Chapter 1, "Why Real Estate as an Investment," gets the book off to a good start and answers this question quickly and with verve. This chapter, and the other chapters with David Lynn as the lead author, are particularly straightforward and exhibit the same kind of focus and grace as Lynn's earlier books on real estate private equity.

In Chapter 4, "Tax Considerations for Real Estate Investments," William Byrnes and Robert Bloink elucidate the basics of real estate tax for tax-inexpert real estate professionals in about as appealing a manner as possible, with a particularly good rundown of Section 1031 exchanges.

In Chapter 9, "Private Equity Real Estate," Jacques Gordon and Richard Kleinman have collected a handy list of "Key Performance Metrics" in Figure 9.3.

Glen Mueller's Chapter 13, "Investing in REITs," is particularly strong at conveying how RE1Ts pass through the real estate business cycle.

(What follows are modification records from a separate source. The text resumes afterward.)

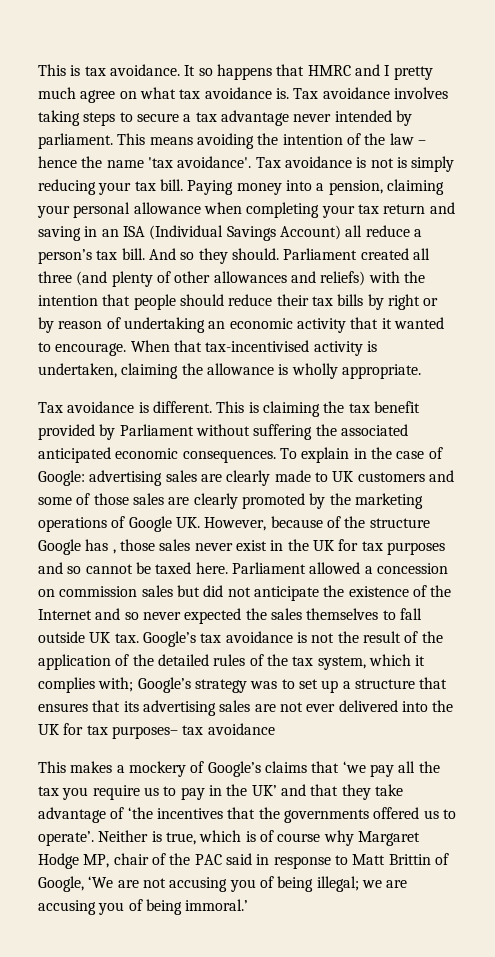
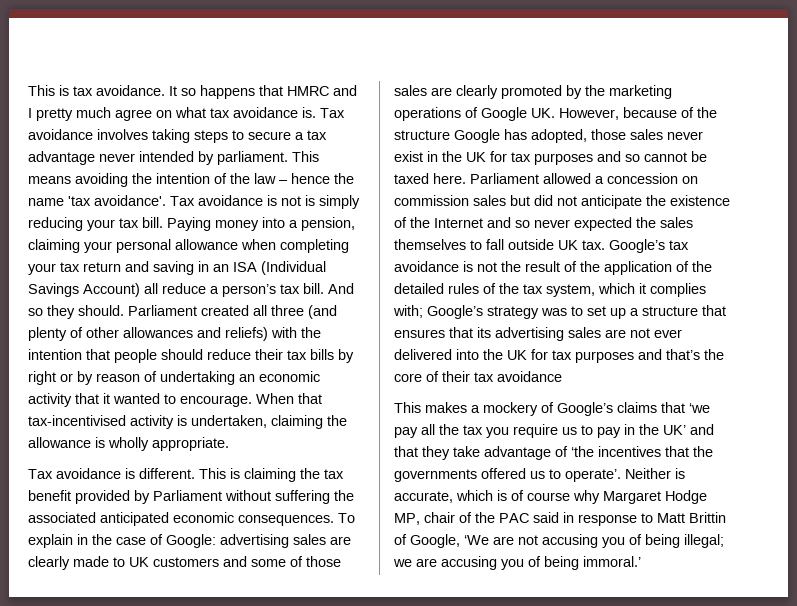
- To explain in the case of Google: advertising sales are clearly made to UK customers and some of those sales are clearly promoted by the marketing operations of Google UK. However, because of the structure Google has , those sales never exist in the UK for tax purposes and so cannot be taxed here.
+ To explain in the case of Google: advertising sales are clearly made to UK customers and some of those sales are clearly promoted by the marketing operations of Google UK. However, because of the structure Google has adopted, those sales never exist in the UK for tax purposes and so cannot be taxed here.
- Google’s tax avoidance is not the result of the application of the detailed rules of the tax system, which it complies with; Google’s strategy was to set up a structure that ensures that its advertising sales are not ever delivered into the UK for tax purposes– tax avoidance
+ Google’s tax avoidance is not the result of the application of the detailed rules of the tax system, which it complies with; Google’s strategy was to set up a structure that ensures that its advertising sales are not ever delivered into the UK for tax purposes and that’s the core of their tax avoidance
- Neither is true, which is of course why Margaret Hodge MP, chair of the PAC said in response to Matt Brittin of Google, ‘We are not accusing you of being illegal; we are accusing you of being immoral.’
+ Neither is accurate, which is of course why Margaret Hodge MP, chair of the PAC said in response to Matt Brittin of Google, ‘We are not accusing you of being illegal; we are accusing you of being immoral.’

Anatole Pevnev's Chapter 16, "The Importance of Yield," is a particularly sophisticated and creative effort to explain cap rates, and particularly to address the complicated issue of conveying how cap rates change over time. His "3-D" graphics make a strong effort to capture the dynamism of cap rates, although you may have to stare at them for hours to truly grasp Pevnev's arguments.

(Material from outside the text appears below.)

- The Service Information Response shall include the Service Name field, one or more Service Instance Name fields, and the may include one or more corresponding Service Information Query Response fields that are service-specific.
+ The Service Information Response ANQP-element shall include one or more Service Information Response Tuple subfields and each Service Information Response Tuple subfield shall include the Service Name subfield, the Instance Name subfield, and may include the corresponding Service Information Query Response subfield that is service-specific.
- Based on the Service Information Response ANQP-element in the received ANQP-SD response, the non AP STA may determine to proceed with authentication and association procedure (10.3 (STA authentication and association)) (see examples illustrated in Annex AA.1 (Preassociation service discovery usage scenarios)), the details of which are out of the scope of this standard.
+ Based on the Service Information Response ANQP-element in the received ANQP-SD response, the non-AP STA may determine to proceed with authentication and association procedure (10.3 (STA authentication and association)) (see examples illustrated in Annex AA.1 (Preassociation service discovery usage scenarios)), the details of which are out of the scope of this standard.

For such a concise work, this book is extraordinarily comprehensive, at least touching upon all significant aspects of real estate investment. Admirably, the book addresses international real estate in a robust fashion (chapters 11 and 14). Perhaps the only significant topic missing is investing in corporate real estate, although there is at least brief allusion to even this (page 277).

Generally, this book is well-edited. Though each chapter is written by one or more authors, for example, the sequencing and logic of chapters makes it read mostly as if there were a single author, and there is relatively little repetition among the chapters--unlike many multi-author works of this kind. …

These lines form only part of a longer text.